I see my "Tumblr users should have at least two months to get their affairs in order before potentially having to make a hard decision" postulation was a bit too optimistic. Here's what we had to learn through a third party!
Tumblr and Wordpress to Sell Users’ Data to Train AI Tools
Edit: Since you need a (free) account to view the page,
trans-mando graciously took a screencap for us; I transcribed it and offered my own questions in a reblog, which I will copy here.
My response: Honestly, this does not fill me with hope. First of all, how do you remove content that an machine learning program has already been trained on? Is that even possible?
Secondly, Tumblr's whole system is based on reblogging stuff. How does that work in conjunction with bots being blocked from training on stuff? Does the address of the person being reblogged still count, or not? What if they change their name? What about deactivated accounts? Will the bots be trained on their data as well? What if someone deactivates their account after having opted out of having their data used to train bots; is it still off-limits?

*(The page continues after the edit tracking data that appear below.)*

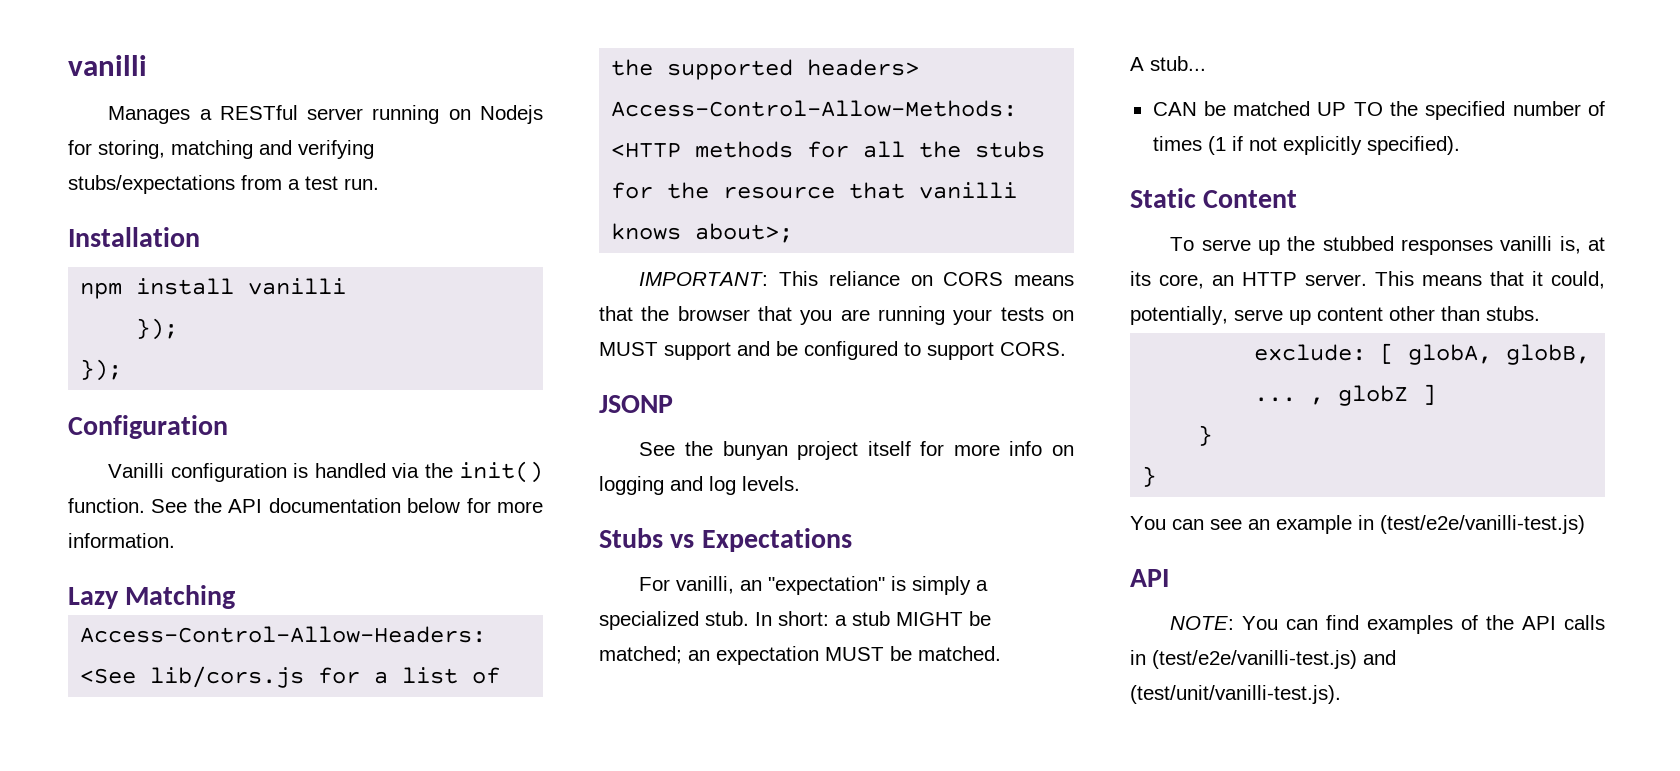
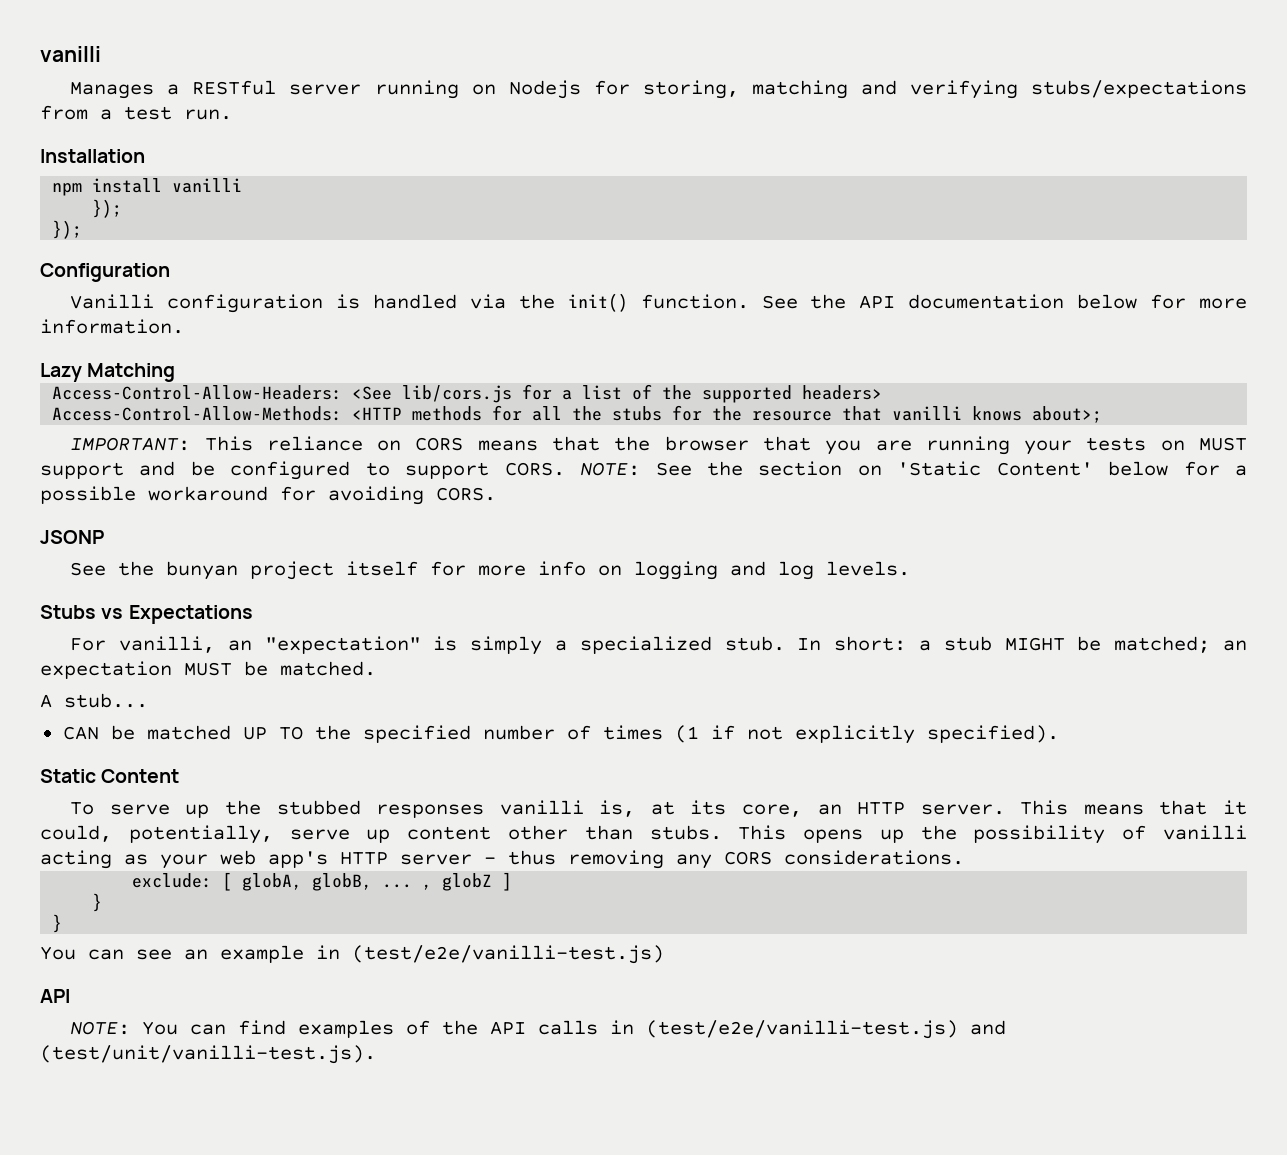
(1066, 349) none -> [580,461,1247,476] [40,486,496,505] NOTE: See the section on 'Static Content' below for a possible workaround for avoiding CORS.
(1540, 313) none -> [738,825,1247,844] [40,850,964,869] This opens up the possibility of vanilli acting as your web app's HTTP server - thus removing any CORS considerations.

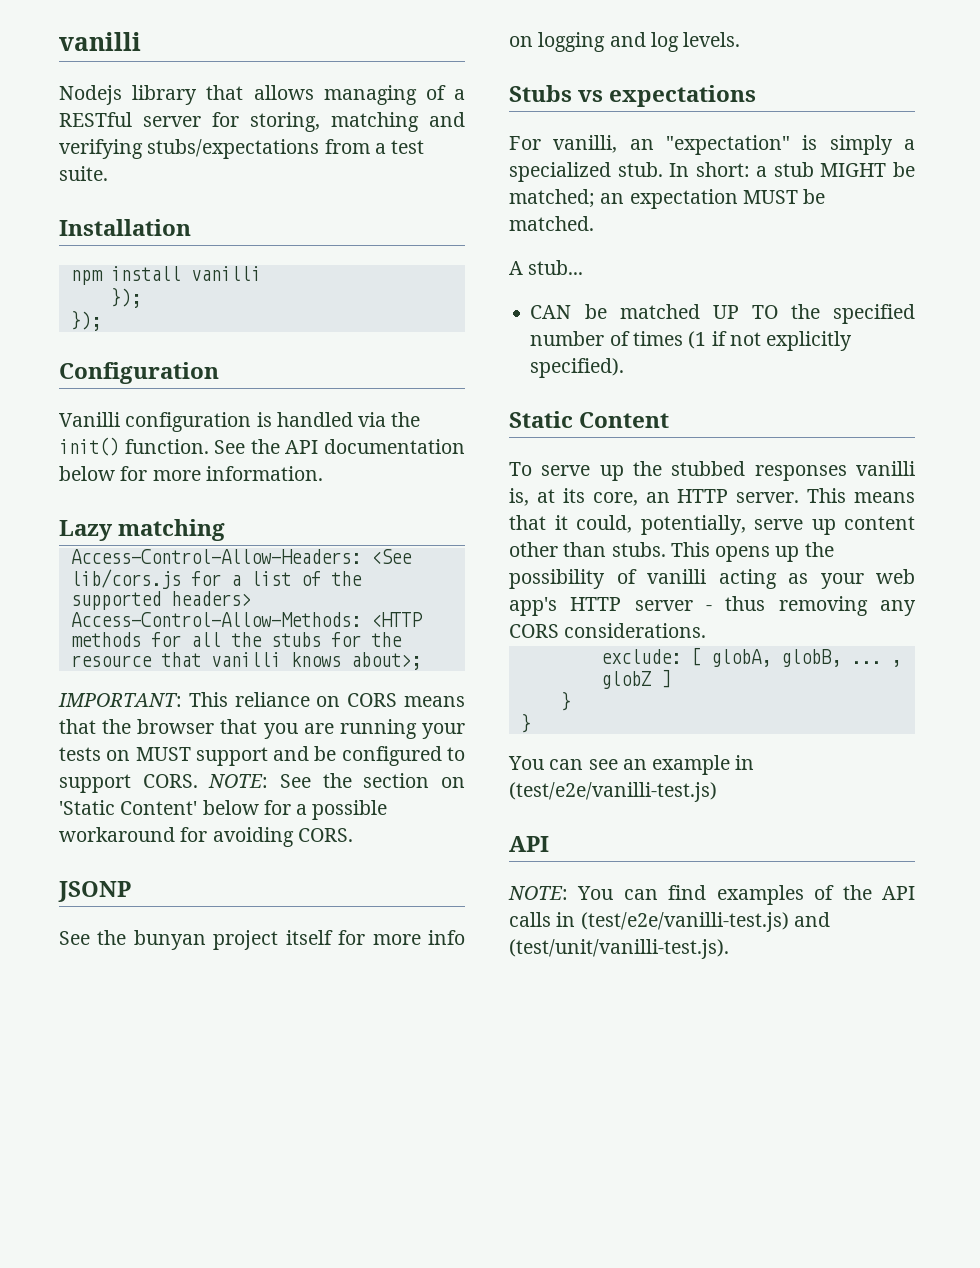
[40,46,101,62] [70,80,581,99] vanilli // Manages a RESTful server running on Nodejs -> [59,32,141,51] [59,85,465,105] [59,112,201,127] vanilli // Nodejs library that allows managing of a RESTful server
[184,109,232,120] run. -> [59,166,108,181] suite.
[87,363,176,382] Matching -> [118,519,226,541] matching
[128,605,253,624] Expectations -> [609,85,757,107] expectations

If it's not off-limits, what prevents malicious actors from unfairly targeting creatives whose work they want to steal? We've already seen how easy it is for malicious actors to spam-report perfectly harmless posts and blogs hosted by trans people; what protections, if any, are there from this scenario?
Thirdly, since Tumblr is selling this data, do any of the people who created the works in the first place get to see any of that money? Or are we being stolen from twice over?
Edit 2:
trans-mando reports in reblog tags that "they did say that they didn't want to scrape deleted blogs but hadn't figured out how to exclude them yet".
Tumblr and Wordpress to Sell Users’ Data to Train AI Tools
Edit: Since you need a (free) account to view the page,
[...] AI companies, according to the source, who spoke on the condition of anonymity, and international documents. A new FAQ section we reviewed is titled "What happens when you opt out?" states that "If you opt out from the start, we will block crawlers from accessing your content by adding your site on a disallowed list. If you change your mind later, we also plan to update any partners about people who newly opt-out and ask that their content be removed from past sources and future training."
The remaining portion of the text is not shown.